Materials and methods

Materials. LP57 electrolyte (SelectiLyte BASF, 1 M LiPF₆, ethylene carbonate (EC)/ethyl methyl carbonate (EMC) 3 : 7 v/v), EC (SelectiLyte BASF), EMC (SelectiLyte BASF), dimethyl carbonate (DMC, anhydrous ≥99%, Sigma-Aldrich), vinylene carbonate (VC, SelectiLyte BASF), and fluoroethylene carbonate (FEC, Gotion) were battery-grade and used as received. Lithium bis(oxalato)borate (LiBOB, Chemetall) was dried at 120 °C for 12 h under vacuum prior to electrolyte preparation.
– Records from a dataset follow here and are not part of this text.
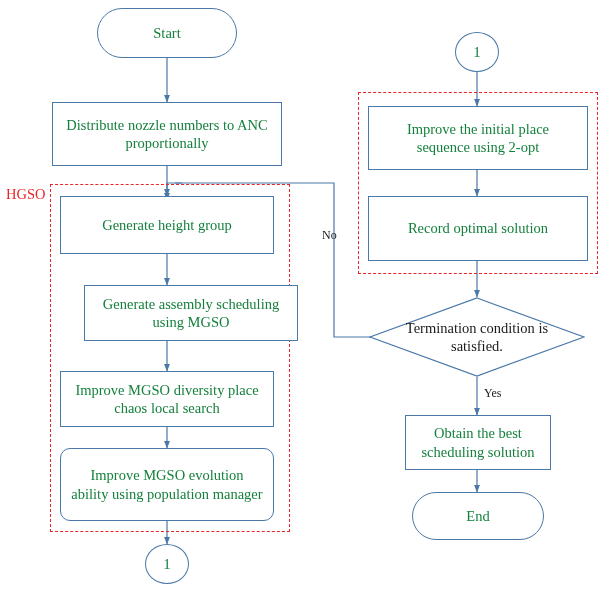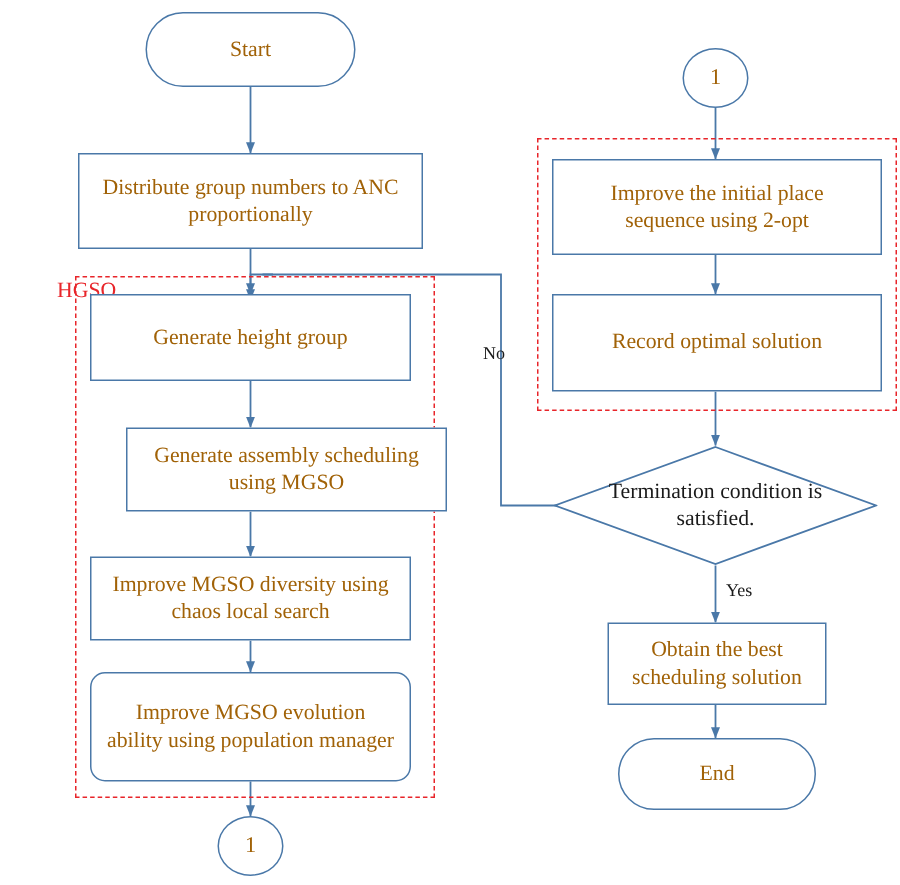"Start" .node { color: #a16207 -> #15803d }
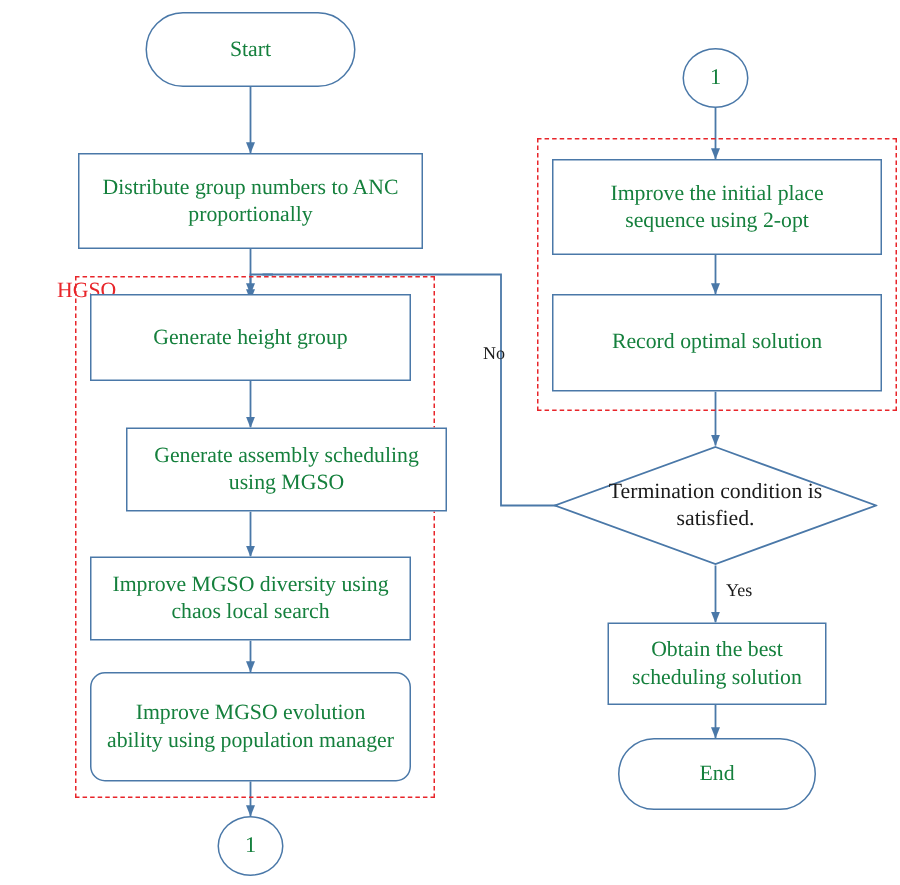"Distribute group numbers to ANC" div.node { text: group -> nozzle }
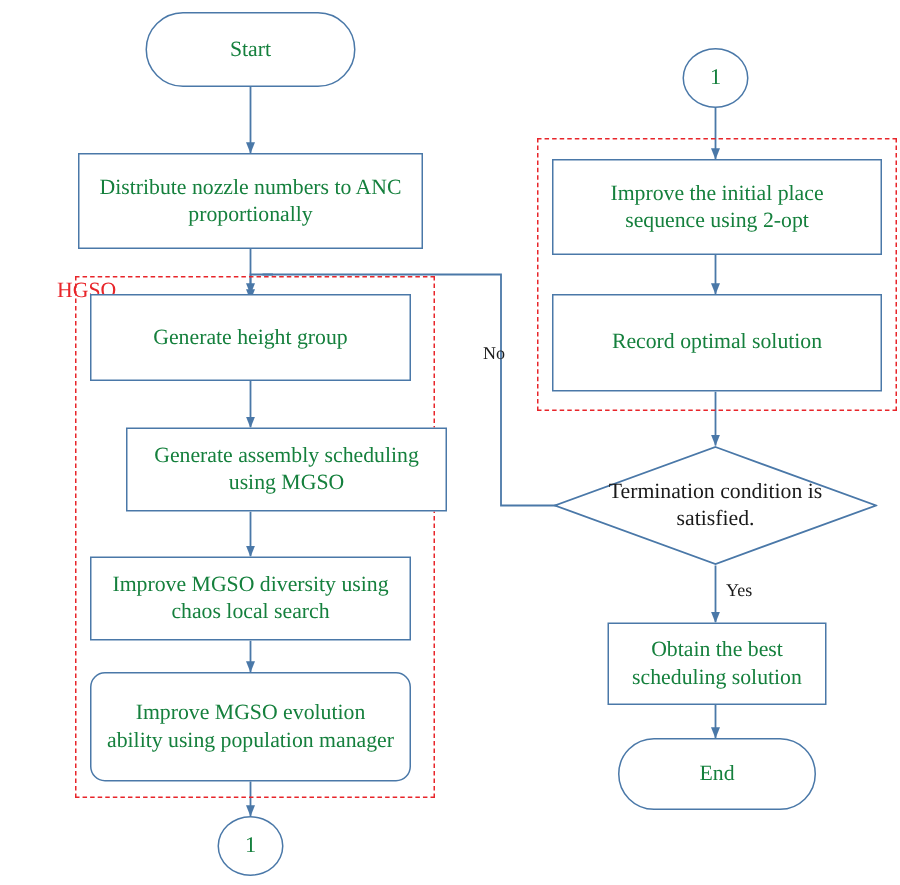"HGSO" div.group-label { margin-left: 32px -> none }
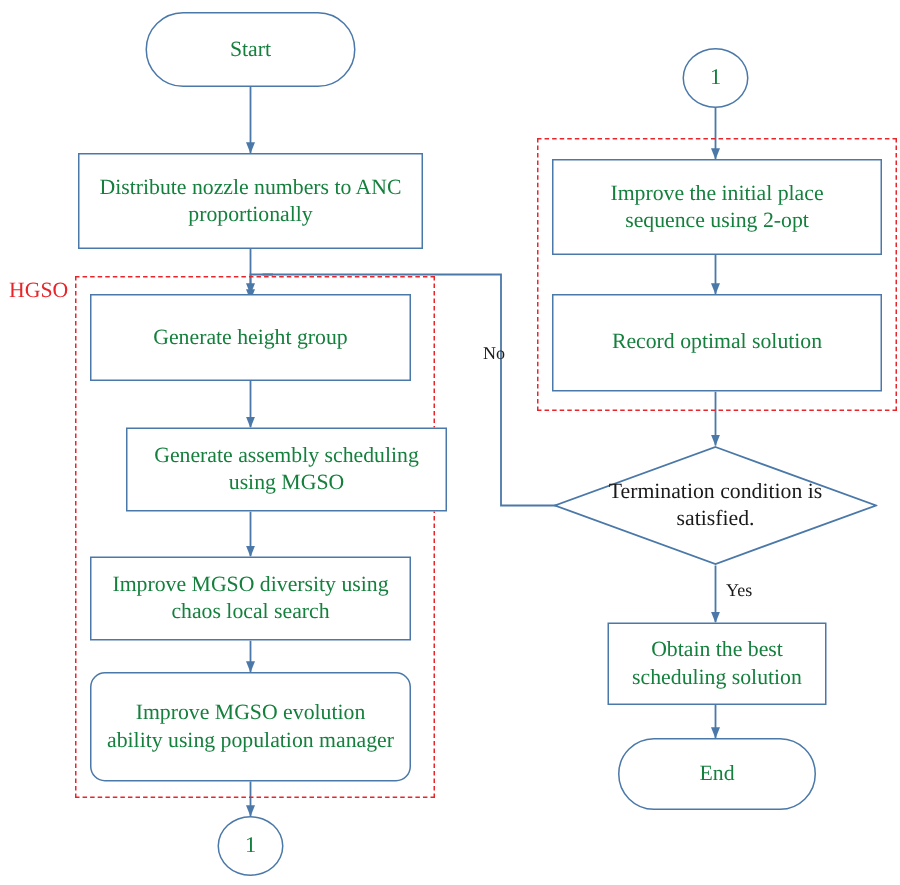"Improve MGSO diversity using chaos" div.node { text: using -> place }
Electrodes. Silicon–graphite electrodes were kindly provided by VARTA Innovation GmbH. These were composed of a silicon alloy (L-20772, provided by 3 M), graphite (BTR 918), Super-P carbon black and the lithium polyacrylate (LiPAA, 450 K) binder in a mass ratio of 25 : 66 : 2:7 and an areal capacity of 2.4 mA h cm⁻². Organic-based NMC622 cathodes with the PVdF binder were kindly provided by VARTA Innovation GmbH with an areal capacity of 2.2 mA h cm⁻². Aqueous-processed NMC622 cathodes were kindly provided by CEA-Liten with an electrode mass loading of 11.6 mg cm⁻² and an areal capacity of 1.9 mA h cm⁻² using 180 mA h g⁻¹ specific capacity for the NMC622 cathode material. The composition of the latter was 92 wt% NMC622, 4 wt% carbon black, 1 wt% CMC and 3 wt% latex and it was coated onto carbon-coated aluminium foil (from Armor). The N : P ratios for organic-based and aqueous-processed NMC622 cathodes are 1.09 and 1.26, respectively. Electrodes were cut in Ø13 mm discs and dried at 120 °C under vacuum for 12 h.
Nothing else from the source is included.